Then, maybe 2 nights ago, there was a power outage during the night, and things started to act up. Right now, after I reinstalled through the "pihole -r" command, and afterward selecting the "wait for network to start" option, I was able to get my eth0 to get the IP address correctly at startup.

However, not all is smooth. After some time with low volume, or idling, connectivity to Pihole dies. I get constant "connection refused" errors whenever I try to access the web UI /admin (through IP, pi.hole, or my network name translation). SSH also refuses to connect through any means.

Name translation happens in an unstable way too on the rest of the network. I can barely use unraid to search for updates on its docker machines, with warnings that the lists couldn't be retrieved, due to name translation failure.

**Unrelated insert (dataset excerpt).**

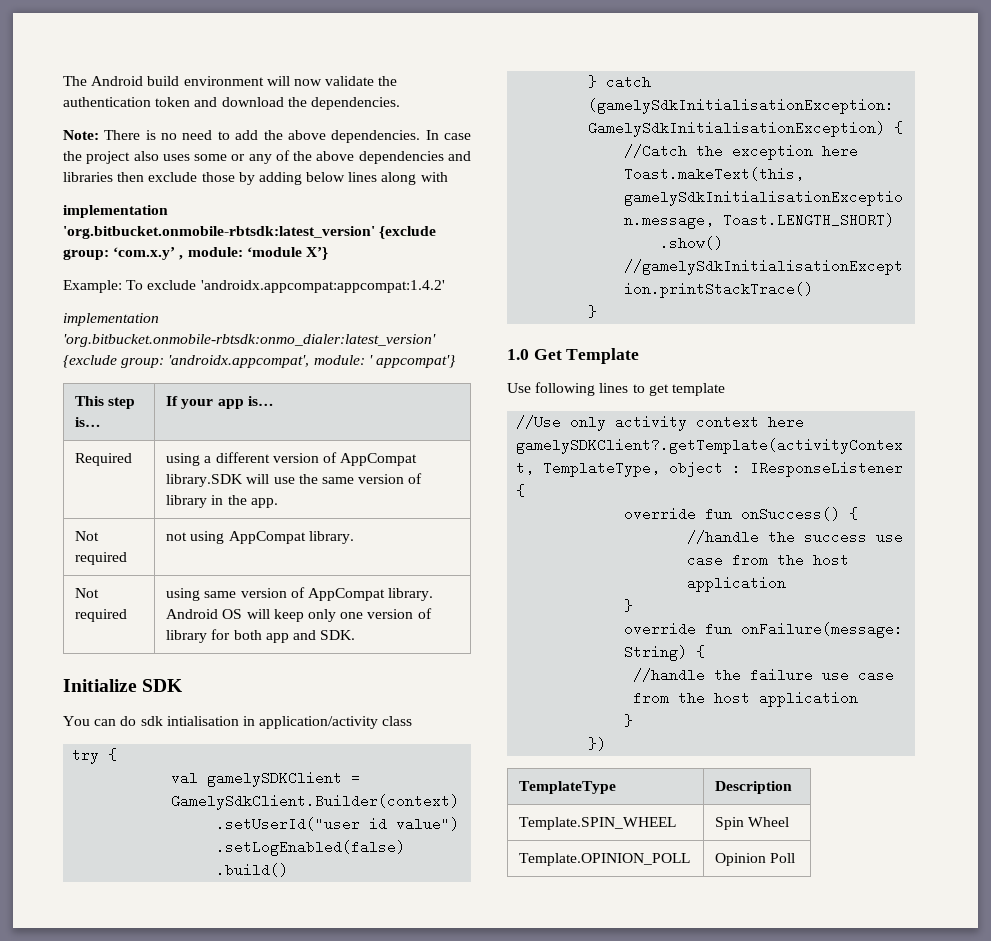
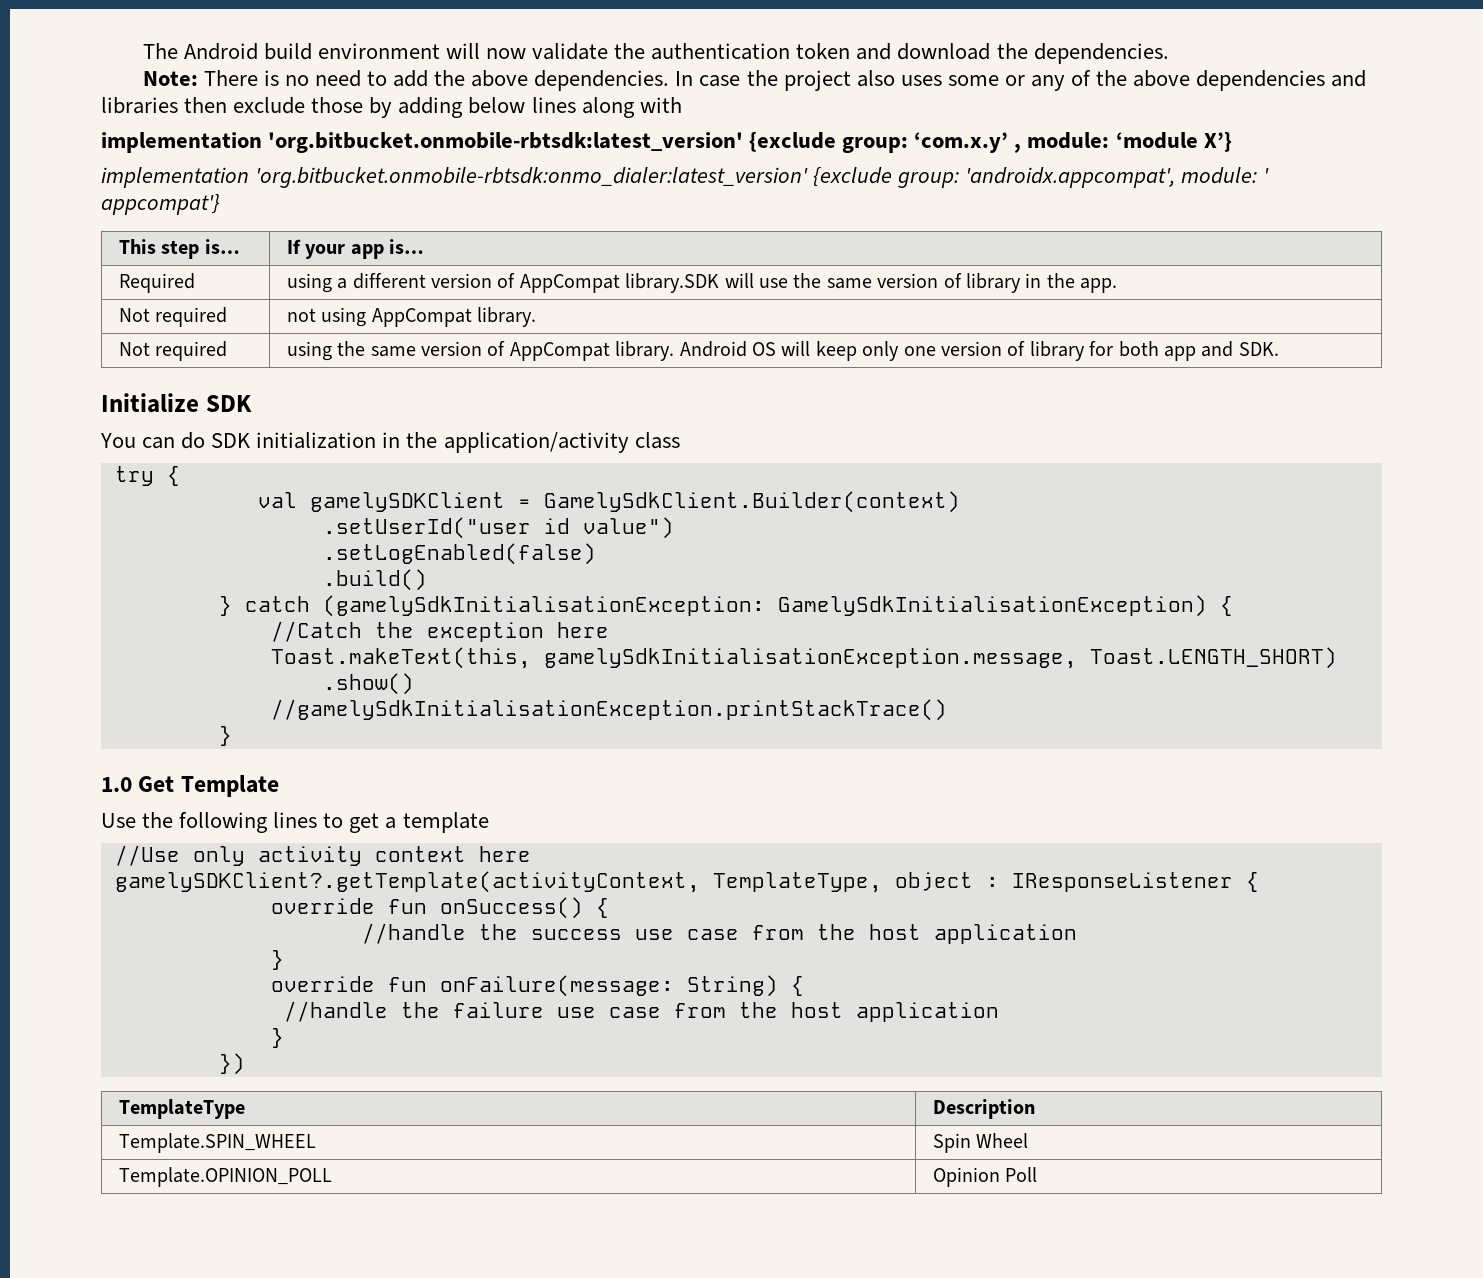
[63,280,445,293] // Example: To exclude 'androidx.appcompat:appcompat:1.4.2' -> (1232, 142) none
(201, 594) none -> [337,341,366,356] the
[140,716,255,726] sdk intialisation in -> [211,432,438,449] SDK initialization in the
(531, 388) none -> [142,812,174,828] the
(669, 390) none -> [385,817,397,829] a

I've noticed that if I wait several minutes (5-10?), eventually connectivity seems to be re-established.

Expected Behaviour:

Name translation and network connection to remain stable throughout the day. Access to the web page and SSH to be available at all times.

Actual Behaviour:

After some minutes of low volume/idling, whenever I try to access the Pihole remotely, or do name translations, it completely stops working with "connection refused" errors when accessing its UI or through SSH. Name translation to the outside seems a bit more stable, although it fails sometimes.

Workaround:

Currently, if I go directly to my RPI, and do a ping to the network devices, normal behavior resumes, until a new "timeout" of sorts happens again. Whenever I try to ping my unraid server, or my desktop, it takes up to 10s to start pinging, but when it does, it has very low latency, and this is what causes normal behavior to resume.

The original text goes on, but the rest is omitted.